21 Febbraio 2020

Togliete quella firma collettiva

di Laura Colombo e Laura Milani


Ogni donna prende la parola per sé, secondo il proprio sentire e le proprie convinzioni, che nascono dallo scambio politico con altre – principalmente. È una pratica femminista radicale, che mette al centro la soggettività. Chi mette il proprio nome su documenti e iniziative può, se lo ritiene opportuno, nominare anche il luogo in cui svolge la sua riflessione e la sua azione politica, la Libreria delle donne di Milano nel nostro caso. Questo non significa l’adesione di tutta la “Libreria” (un noi – o voi, tutto da spiegare) a iniziative o dichiarazioni pensate e formulate da altre. Supporre che la firma di una o più donne comporti automaticamente l’assenso del soggetto collettivo “Libreria”, significa cancellare la presa di parola come pratica che dà forza alla singola e anima alla pluralità.

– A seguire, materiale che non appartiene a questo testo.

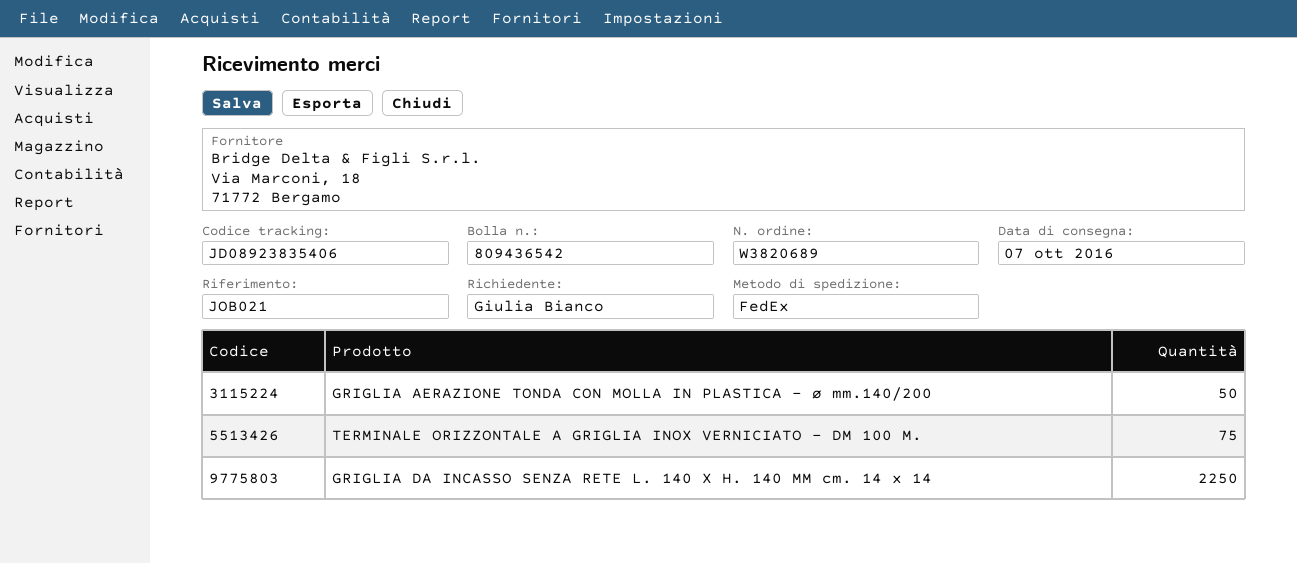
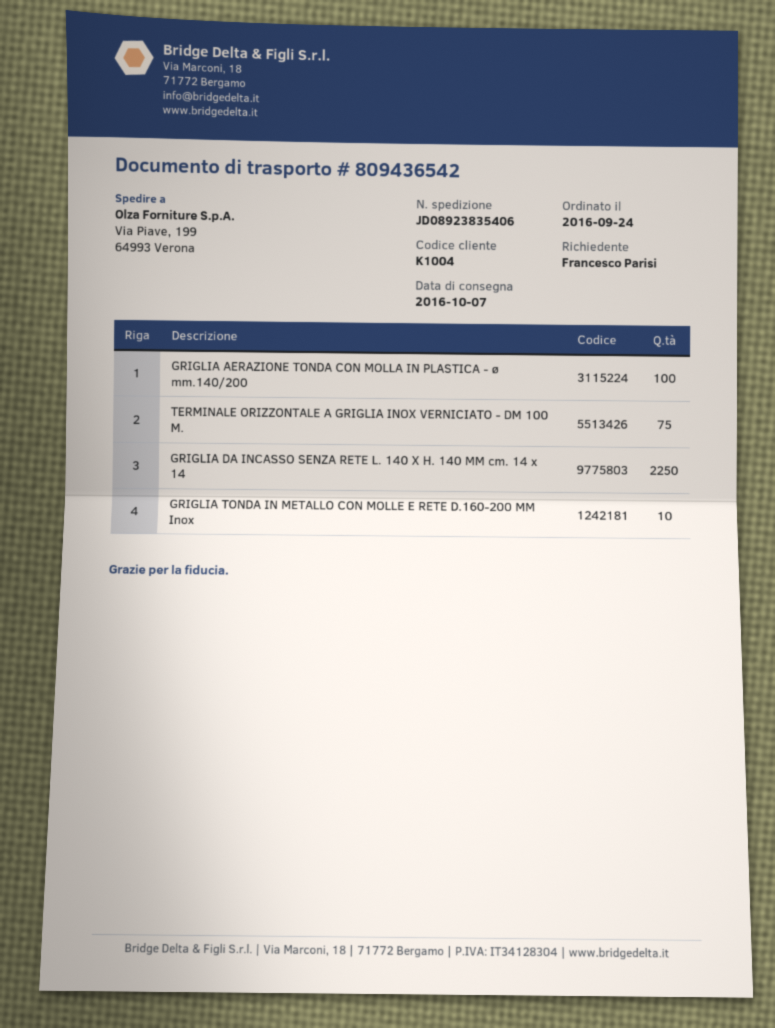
ordered by: Giulia Bianco -> Francesco Parisi
GRIGLIA AERAZIONE TONDA CON MOLLA IN PLASTICA - ø mm.140/200: 50 -> 100
GRIGLIA TONDA IN METALLO CON MOLLE E RETE D.160-200 MM Inox: none -> 10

Ultimamente è comparsa una firma che vogliamo rettificare: riguarda la Declaration on Women’s Sex-Based Rights, in cui compare il nome collettivo della Libreria. Nel sito www.libreriadelledonne.it era stata segnalata l’adesione di una donna della Libreria, insieme alle motivazioni che l’avevano portata a firmarla. Altre donne della Libreria, singolarmente, hanno sottoscritto la Declaration, altre no, non condividendola nell’insieme. Noi che scriviamo, per esempio. 

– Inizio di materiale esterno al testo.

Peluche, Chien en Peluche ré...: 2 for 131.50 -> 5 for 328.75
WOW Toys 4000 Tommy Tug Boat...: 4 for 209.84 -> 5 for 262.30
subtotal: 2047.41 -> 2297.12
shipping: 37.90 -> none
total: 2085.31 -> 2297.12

Ci chiediamo perché e come mai sia stata usata la firma collettiva della Libreria, e chiediamo che venga tolta. Riteniamo che le singole firmatarie, così come le volontarie del gruppo Women’s Human Rights Campaign (WHRC), non abbiano intenzionalmente fatto questa mossa. Dobbiamo però tener conto che la campagna si svolge in rete, e il medium non è indifferente, di più, probabilmente il perché degli inciampi sulla rete sta proprio nelle sue regole, spiegate bene da Shoshana Zuboff nel libro Il capitalismo della sorveglianza. Sono regole predatorie, che legittimano appropriazioni indebite e fake news, termini inglesi che descrivono l’universo della falsità, della manipolazione, della guerra fatta a colpi di attacchi personali e della completa fiducia accordata da chi legge, che non ne mette in dubbio l’autenticità. Non facciamoci ingannare.  

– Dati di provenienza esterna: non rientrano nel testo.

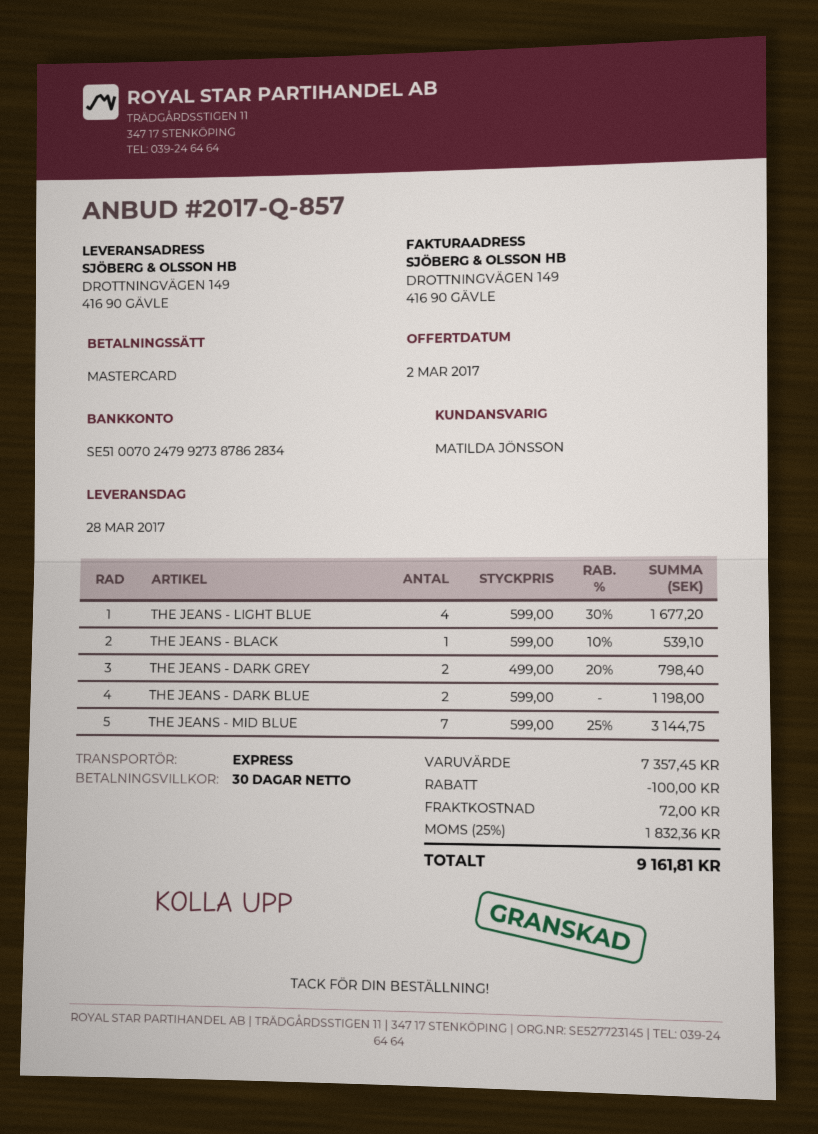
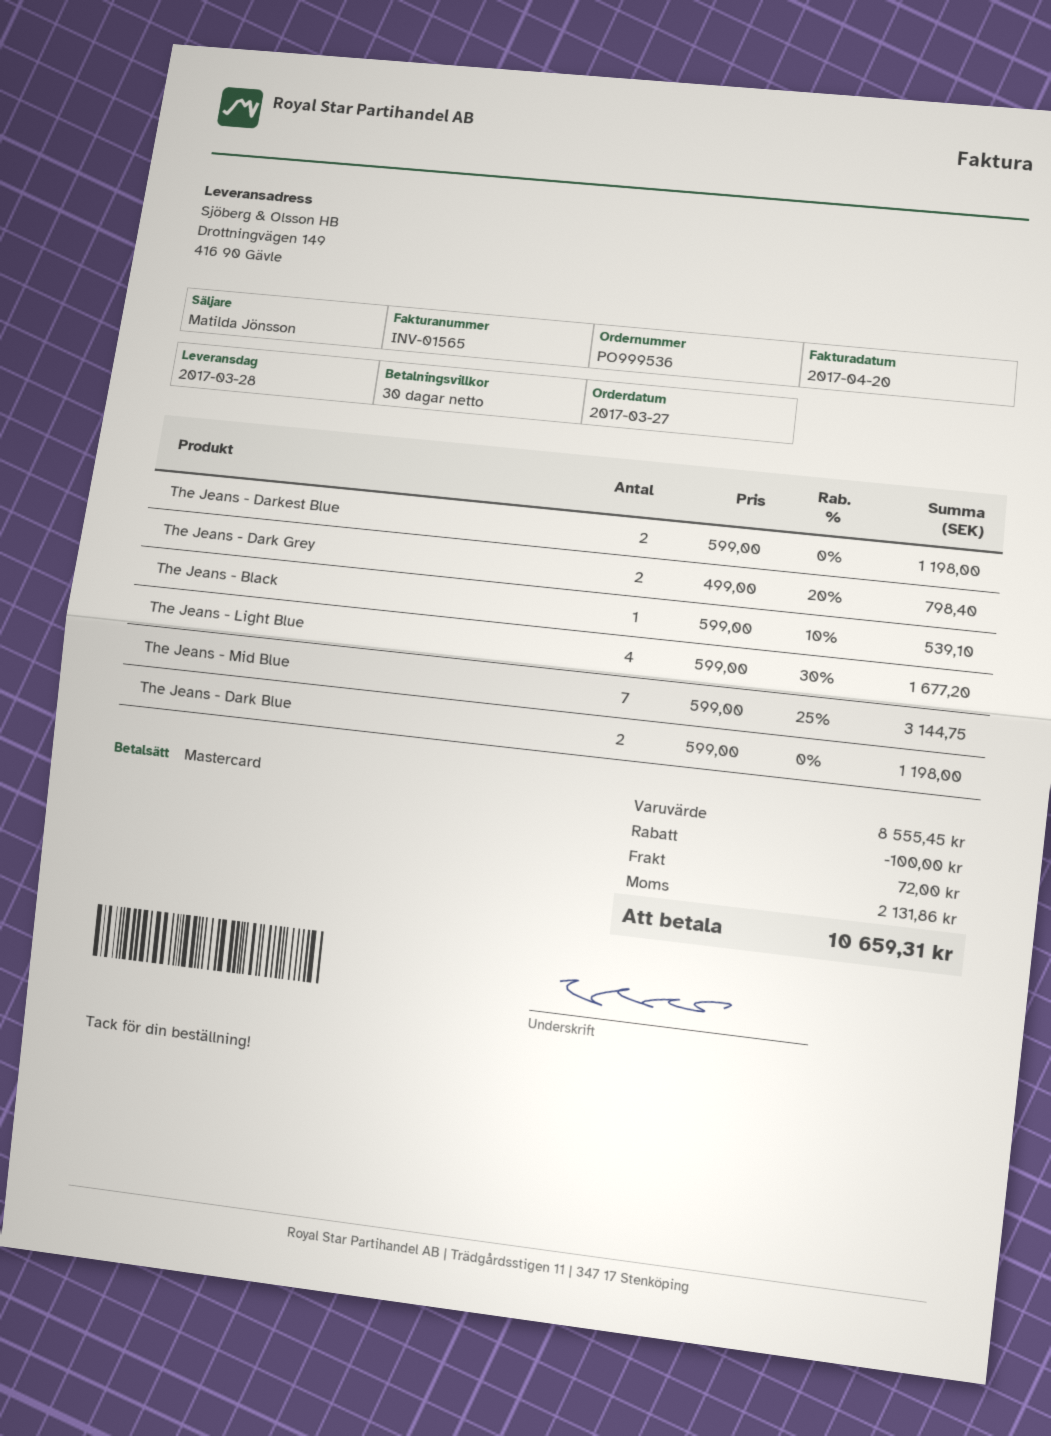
The Jeans - Darkest Blue: none -> 2 x 599.00 = 1198.00
subtotal: 7357.45 -> 8555.45
tax: 1832.36 -> 2131.86
total: 9161.81 -> 10659.31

Di autenticità ha vissuto Carla Lonzi e a noi l’ha consegnata come idea radicale, che necessariamente passa dal piano della teoria a quella dell’esistenza, del nostro “qui e ora”. È da questo punto di autenticità che vogliamo partire, per dare un taglio a imbrogli, imposture, malintesi e falsità, come è la vicenda della firma collettiva.